Better use systemd as a reliable cron replacement https://wiki.archlinux.org/index.php/Systemd/Timers

Not that I have a problem with systemd, which I don't hate and I use extensively (both in my customers' products and on my machine because it's the default init system of the distro I use), but this thread illustrates a lot of why a lot of pre-systemd Linux users just don't dig it.

Every time someone asks "why should I use systemd instead of cron" they get these (technically correct -- the best kind of correct!) answers about how systemd timers allow you to attach jobs to cgroups, define dependencies, test unit files separately vs. changing crontabs for 1 minute ahead (which I don't think is a "cron idiom" -- I've certainly never done i -- but we all have our weird hacks), and how it has built-in jitter options and per-job environment settings and whatnot.
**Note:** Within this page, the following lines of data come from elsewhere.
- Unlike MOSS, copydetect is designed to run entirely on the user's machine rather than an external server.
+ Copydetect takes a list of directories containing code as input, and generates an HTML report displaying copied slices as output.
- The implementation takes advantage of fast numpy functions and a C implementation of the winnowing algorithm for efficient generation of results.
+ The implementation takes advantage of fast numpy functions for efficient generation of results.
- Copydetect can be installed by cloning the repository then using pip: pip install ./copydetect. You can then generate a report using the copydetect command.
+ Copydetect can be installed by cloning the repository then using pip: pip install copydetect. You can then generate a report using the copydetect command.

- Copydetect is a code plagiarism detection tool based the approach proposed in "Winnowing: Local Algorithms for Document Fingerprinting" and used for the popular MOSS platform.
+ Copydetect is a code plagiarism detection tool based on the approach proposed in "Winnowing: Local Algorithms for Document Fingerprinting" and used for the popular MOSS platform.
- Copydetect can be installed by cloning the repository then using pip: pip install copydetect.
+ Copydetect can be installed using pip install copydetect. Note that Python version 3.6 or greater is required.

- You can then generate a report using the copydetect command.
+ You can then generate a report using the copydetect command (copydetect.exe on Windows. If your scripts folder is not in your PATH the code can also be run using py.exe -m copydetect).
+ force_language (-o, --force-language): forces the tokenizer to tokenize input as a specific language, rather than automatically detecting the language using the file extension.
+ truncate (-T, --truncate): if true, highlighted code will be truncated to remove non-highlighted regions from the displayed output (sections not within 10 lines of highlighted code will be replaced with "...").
These are all very relevant for real-life workloads of super advanced cloud systems, I'm sure. (Which I'm not saying in a derogatory way. I haven't written back-end code in like 12 years now, the things that are happening there today blow my mind. I know these are complex systems so I'm pretty sure they have complex problems which have complex solutions.)
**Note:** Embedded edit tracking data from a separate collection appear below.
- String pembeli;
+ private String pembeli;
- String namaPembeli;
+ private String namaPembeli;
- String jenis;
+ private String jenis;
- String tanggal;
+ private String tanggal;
But guys, I just need to run a bash script every day at 2 AM. 99% of us just need to run a bash script every day at 2 AM. This has worked reliably in cron since practically forever. I have grumpily learned the new way of doing it but I can't really justify the time I've put into it, nor the (very extensive) troubleshooting that was involved in it. I just woke up one morning and sat down in front of a Linux machine and I found out that there's a new way to run things at 2 AM.
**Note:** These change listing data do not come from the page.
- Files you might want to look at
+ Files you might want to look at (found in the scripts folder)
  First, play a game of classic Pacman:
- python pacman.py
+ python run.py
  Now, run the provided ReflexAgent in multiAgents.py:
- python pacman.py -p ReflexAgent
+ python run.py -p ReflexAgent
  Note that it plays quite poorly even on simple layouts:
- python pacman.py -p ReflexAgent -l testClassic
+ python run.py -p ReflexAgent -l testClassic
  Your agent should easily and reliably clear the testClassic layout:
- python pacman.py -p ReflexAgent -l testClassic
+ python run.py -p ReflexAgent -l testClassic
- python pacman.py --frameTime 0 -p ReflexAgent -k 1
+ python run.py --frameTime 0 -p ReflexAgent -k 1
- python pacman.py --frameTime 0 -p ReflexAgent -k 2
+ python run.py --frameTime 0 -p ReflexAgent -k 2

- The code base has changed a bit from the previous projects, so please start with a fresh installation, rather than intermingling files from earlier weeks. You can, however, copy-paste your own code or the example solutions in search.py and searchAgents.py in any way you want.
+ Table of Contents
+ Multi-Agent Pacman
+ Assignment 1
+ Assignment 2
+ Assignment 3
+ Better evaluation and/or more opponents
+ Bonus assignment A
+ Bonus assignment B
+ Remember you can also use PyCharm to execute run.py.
If you want to woo me with cool systemd-timers features, tell me that it finally has an equivalent to cron's MAILTO, so that I don't have to write yet another systemd unit file that wraps a script written by me if I want to get a notification when a job has failed, because somehow that hasn't made its way into the "everything but the kitchen sink" list which otherwise includes things like attaching jobs to cgroups.